Manic sequel to the joyous original misfires completely. It aims to be madcap, but it lacks the surprise value of the original and the shouty, pantomime humour just grates.
Gritty, score-free, kitchen-sink rendering of a Mexican kidnap story. It even begins in a kitchen. It’s the kind of film that features over-long static takes of head-shots, whether talking or not talking. Any action usually takes place off camera while we watch someone react to it. Naturally it’s been championed by arthouses and shown at Cannes, but it’s achingly slow and dull.
Together or apart, Serge Gainsbourg and Jane Birkin were fascinating people and cultural icons. Named after their notorious hit single, this unbelievable and typically outrageous 1976 film he made of her – a waitress falling for a homosexual garbage man – is little more than an excuse to show her naked. Ironically, the fact that it pushes boundaries while being at the same time amateurishly bad makes it fascinating to watch, so two stars for sheer effrontery.
After a static opening with Florence Pugh emoting in close-up on the phone for ages, it remains a stagey talkfest until the main characters move to Sweden after a long half-hour. At least we have some sunny outdoor scenes now, but it remains soooo slow. The plot, minimal though it is, gets sillier and sillier until it turns into The Wicker Man. If you liked that similarly over-rated film, you might find something to keep you awake here, otherwise don’t waste your time.

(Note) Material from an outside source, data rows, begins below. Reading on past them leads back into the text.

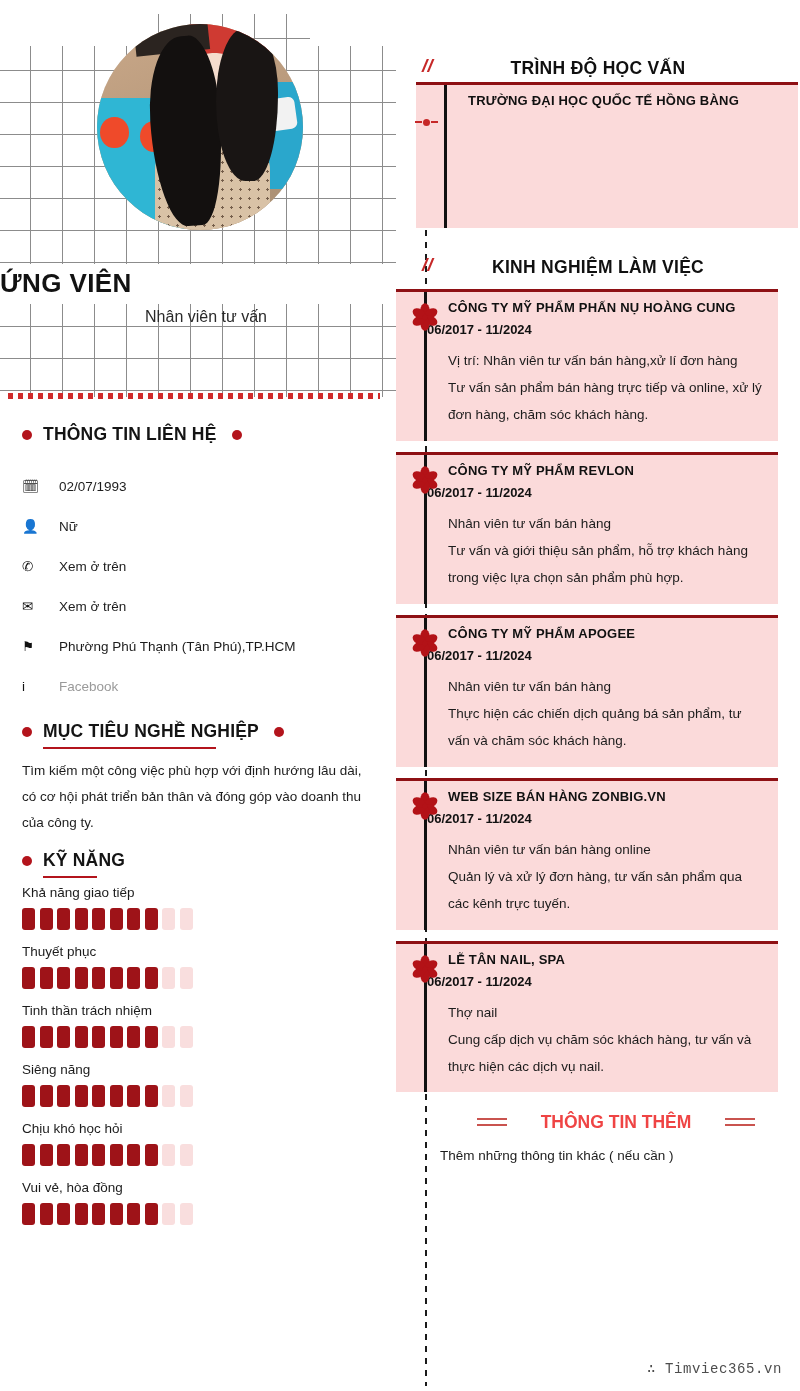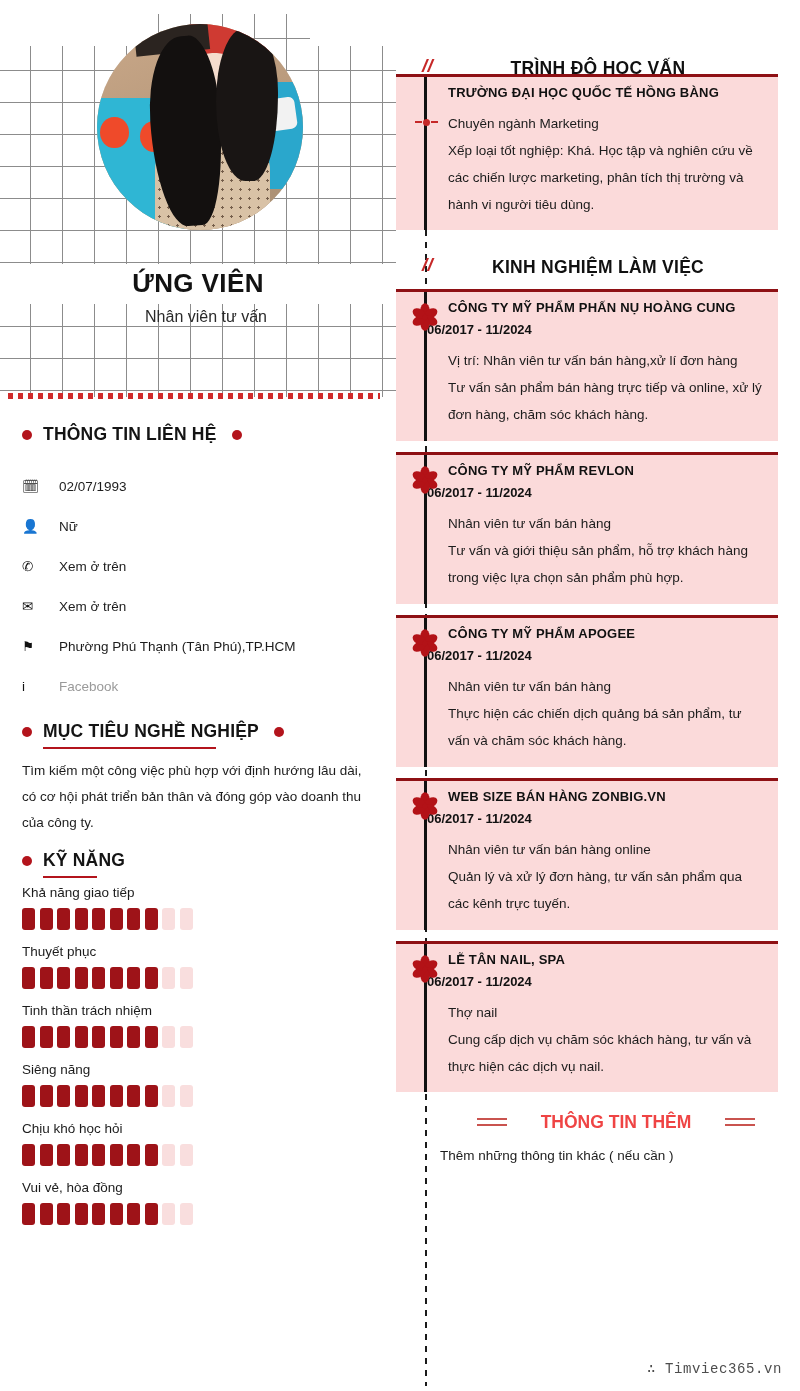--- a/index.html
+++ b/index.html
@@ -54,21 +54,21 @@
   .ph-eye-l { position:absolute; left:48%; top:28%; width:6%; height:3%; background:#2b1a13; border-radius:50%; }
   .ph-eye-r { position:absolute; left:62%; top:27%; width:6%; height:3%; background:#2b1a13; border-radius:50%; }
   .ph-brow-l { position:absolute; left:46%; top:24%; width:9%; height:1.6%; background:#3a271c; border-radius:40%; transform:rotate(-4deg);}
   .ph-brow-r { position:absolute; left:61%; top:23%; width:9%; height:1.6%; background:#3a271c; border-radius:40%; transform:rotate(3deg);}
   .ph-lip { position:absolute; left:53%; top:41%; width:11%; height:3.4%; background:#e0563f; border-radius:50%; }
   .ph-body { position:absolute; left:28%; top:52%; width:56%; height:52%; background:#d9c2a6; border-radius:44% 44% 10% 10% / 36% 36% 8% 8%; }
   .ph-dots { position:absolute; left:28%; top:52%; width:56%; height:52%;
     background-image: radial-gradient(circle, #5a4434 1.1px, transparent 1.2px);
     background-size: 9px 9px; border-radius:44% 44% 10% 10% / 36% 36% 8% 8%; opacity:.8; }
 
-  .name { position:absolute; left:0; top:268px; width:396px; text-align:center;
+  .name { position:absolute; left:0; top:268px; width:396px; text-align:left;
           font-size:26px; font-weight:bold; letter-spacing:.4px; color:#121212; }
   .subtitle { position:absolute; left:0; top:308px; width:396px; text-align:center;
           font-size:16px; color:#2a2a2a;padding-left:16px; }
   .dotted-red {
     position:absolute; left:8px; top:393px; width:372px; height:6px;
     background-image: repeating-linear-gradient(to right, #cf2b2b 0 5px, transparent 5px 10px);
   }
 
   .sec-head {
     display:flex; align-items:center; gap:11px;
@@ -342,24 +342,23 @@
       <span class="slash left">//</span>
       <span>TRÌNH ĐỘ HỌC VẤN</span>
     </div>
 
     <div class="rs-head" id="exp-head" style="top:257px;">
       <span class="slash left">//</span>
       <span>KINH NGHIỆM LÀM VIỆC</span>
     </div>
 
     <div id="cards-layer">
-        <div class="card" style="top: 74px; min-height: 146px;">
+        <div class="card" style="top: 82px; min-height: 146px; margin-left: 20px;">
           <div class="v-solid"></div>
           <div class="card-title">TRƯỜNG ĐẠI HỌC QUỐC TẾ HỒNG BÀNG</div>
-          <div class="card-body">Chuyên ngành Marketing<br>Xếp loại tốt nghiệp: Khá. Học tập và nghiên cứu về các chiến lược marketing, phân tích thị trường và hành vi người tiêu dùng.</div>
         </div>
         <div class="edu-marker" style="top: 118px;">
           <span class="dash"></span>
           <span class="pip"></span>
           <span class="dash"></span>
         </div>
         <div class="card" style="top: 289px; min-height: 152px;">
           <div class="v-solid"></div>
           <div class="card-title">CÔNG TY MỸ PHẨM PHẤN NỤ HOÀNG CUNG</div>
           <div class="card-dates">06/2017 - 11/2024</div>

Hard to believe this sort of propaganda film is still being made in the 2020s. Even if you’re on the Chinese side, surely it must seem ridiculous. The snowy battle scenes are lavishly filmed by acclaimed director Tsui Hark, but the heroic Chinese soldiers are hammy cardboard cut-outs and the wooden American soldiers, obviously poorly directed, are a joke. There’s plenty of repetitive explosive action, but have pyrotechnics ever been so boring?
So over-stylised and irritating it’s impossible to watch. Visuals, dialogue, acting… unreal characters droning boring speeches to camera… nothing of interest happening… Couldn’t last more than fifteen minutes before hitting FF. How can anyone give this boring Emperor’s Clothes of a film five stars? One star for the Spanish set’s nice colours.
Terrific balletic wirework fight scenes with a supercool heroine, an intense floppy-haired baddie and a nerdy hero. Shame about the hero, who is hammy and off-putting. This makes the overlong between-action scenes boring, even childishly knockabout to begin with, but the character does evolve. In any case it’s the fight scenes that make the film worth the price of admission. Beautifully choreographed and directed, the climactic rumble lasts a whole 20 minutes.